- [Task instructions] The pictures are to be dropped, and the records below are to be restated word for word.

- [Dataset records]
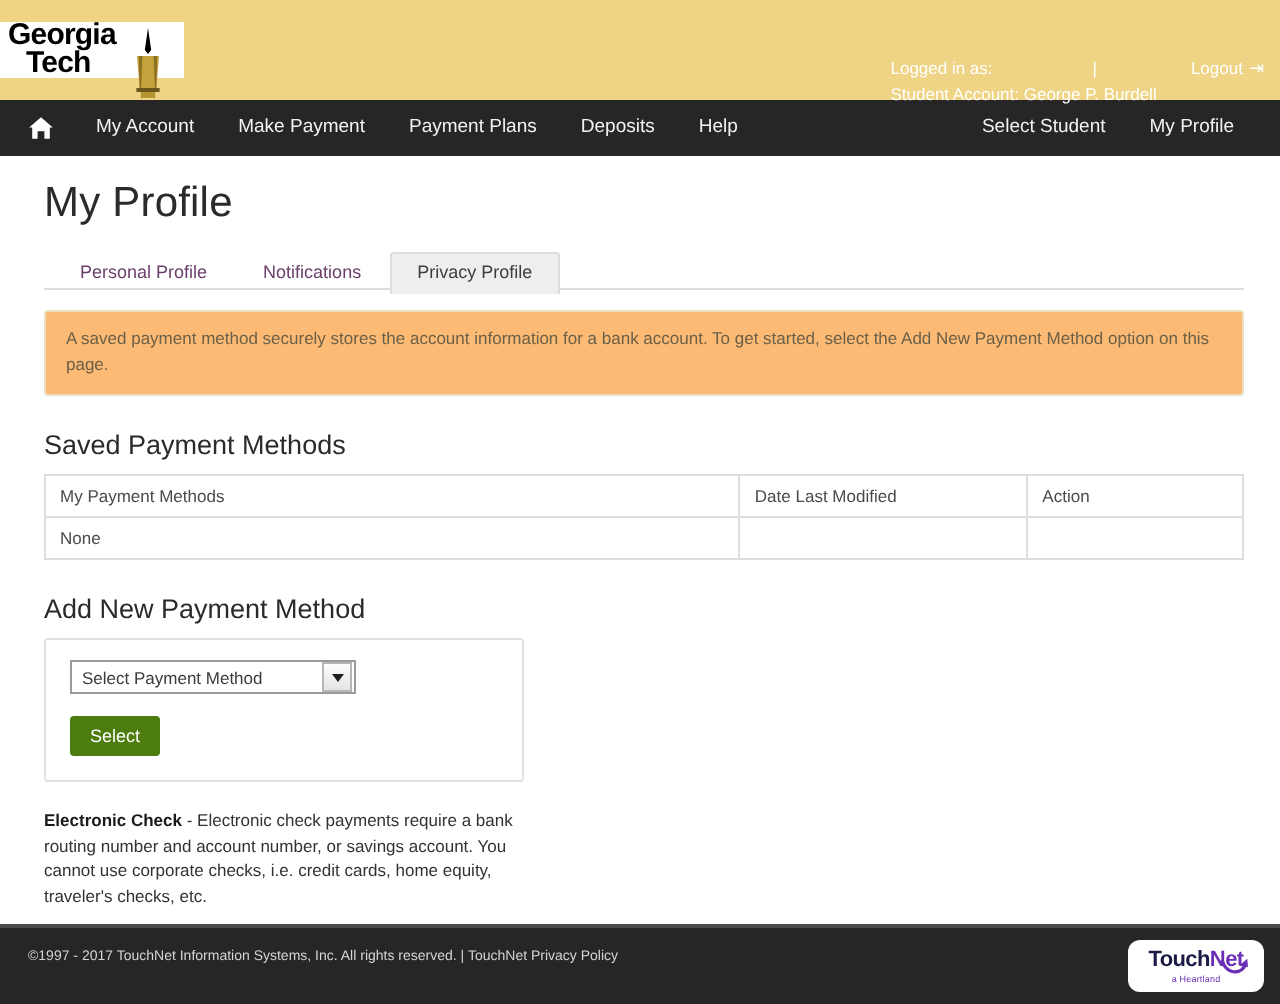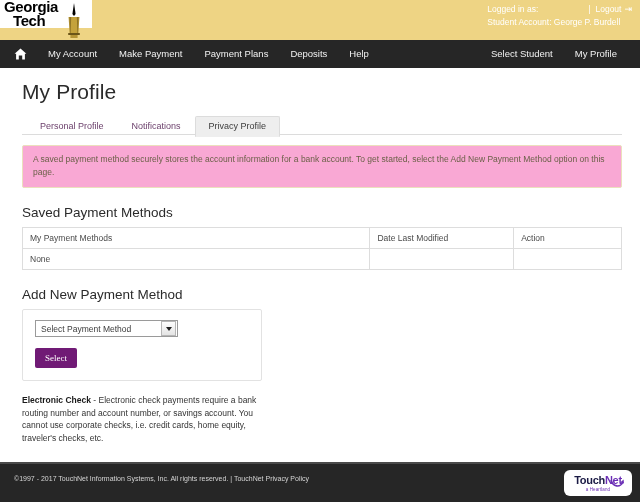--- a/index.html
+++ b/index.html
@@ -19,10 +19,10 @@
   
   .header-band {
     position: relative;
-    height: 40px;
+    height: 50px;
     background: #eed484;
     display: flex;
-    align-items: flex-start;
+    align-items: center;
   }
   .logo-box {
     width: 92px;

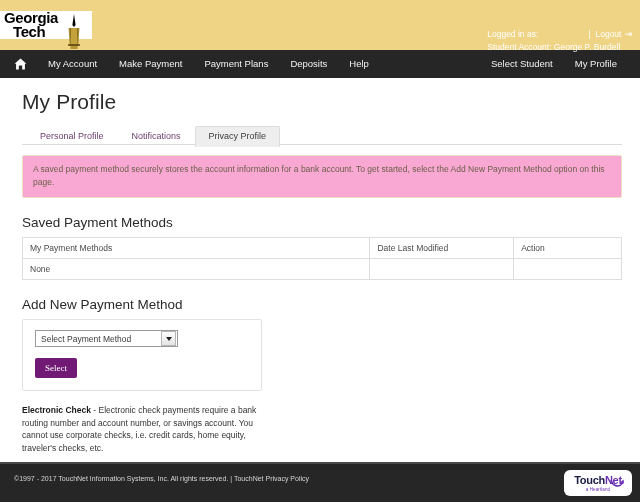--- a/index.html
+++ b/index.html
@@ -66,7 +66,7 @@
   .login-row1 { display: flex; align-items: center; }
   .logged-label { min-width: 96px; }
   .sep { padding: 0 5px; color: #ffffff; }
-  .logout-link { color: #ffffff; text-decoration: none; }
+  .logout-link { color: #ffffff; text-decoration: none; margin-left: 42px; }
   .logout-glyph { margin-left: 3px; font-size: 9px; }
 
   

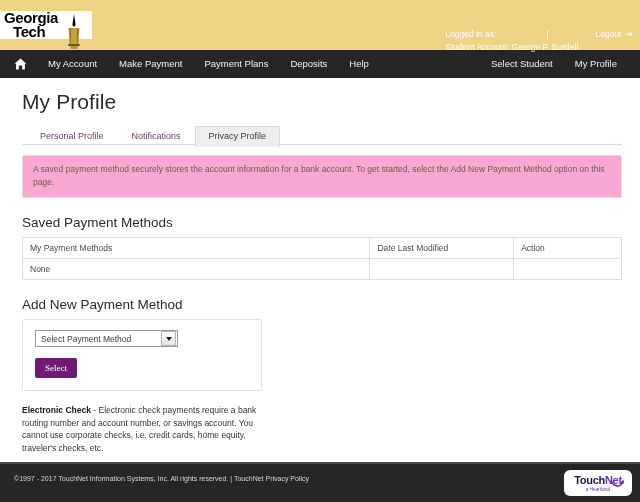--- a/index.html
+++ b/index.html
@@ -144,7 +144,7 @@
   
   .alert {
     margin-top: 10px;
-    background: #f9a8d4;
+    background: #fdba74;
     border: 1px solid #ebe0bd;
     color: #6b6048;
     font-size: 8.5px;

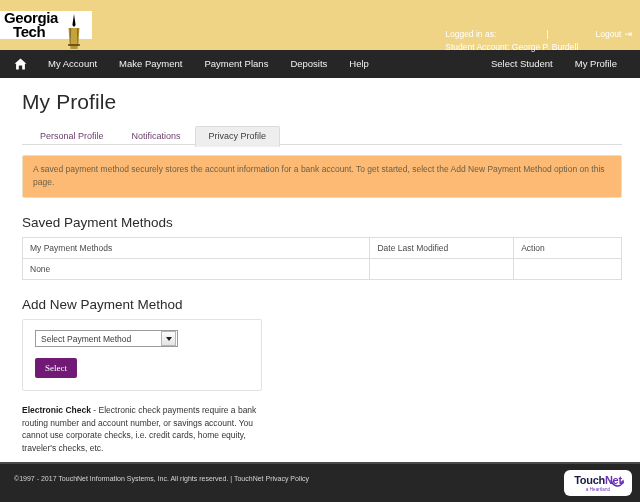--- a/index.html
+++ b/index.html
@@ -228,14 +228,14 @@
   }
   .btn-select {
     margin-top: 11px;
-    background: #701a75;
+    background: #4d7c0f;
     color: #ffffff;
     font-size: 9px;
     border: none;
     border-radius: 2px;
     padding: 5px 10px 5px 10px;
     cursor: pointer;
-    font-family: Liberation Serif, serif;
+    font-family: Liberation Sans, sans-serif;
     line-height: 10px;
   }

- [Solution to this problem]
--- a/index.html
+++ b/index.html
@@ -19,10 +19,10 @@
   
   .header-band {
     position: relative;
-    height: 40px;
+    height: 50px;
     background: #eed484;
     display: flex;
-    align-items: flex-start;
+    align-items: center;
   }
   .logo-box {
     width: 92px;

--- a/index.html
+++ b/index.html
@@ -66,7 +66,7 @@
   .login-row1 { display: flex; align-items: center; }
   .logged-label { min-width: 96px; }
   .sep { padding: 0 5px; color: #ffffff; }
-  .logout-link { color: #ffffff; text-decoration: none; }
+  .logout-link { color: #ffffff; text-decoration: none; margin-left: 42px; }
   .logout-glyph { margin-left: 3px; font-size: 9px; }
 
   

--- a/index.html
+++ b/index.html
@@ -144,7 +144,7 @@
   
   .alert {
     margin-top: 10px;
-    background: #f9a8d4;
+    background: #fdba74;
     border: 1px solid #ebe0bd;
     color: #6b6048;
     font-size: 8.5px;

--- a/index.html
+++ b/index.html
@@ -228,14 +228,14 @@
   }
   .btn-select {
     margin-top: 11px;
-    background: #701a75;
+    background: #4d7c0f;
     color: #ffffff;
     font-size: 9px;
     border: none;
     border-radius: 2px;
     padding: 5px 10px 5px 10px;
     cursor: pointer;
-    font-family: Liberation Serif, serif;
+    font-family: Liberation Sans, sans-serif;
     line-height: 10px;
   }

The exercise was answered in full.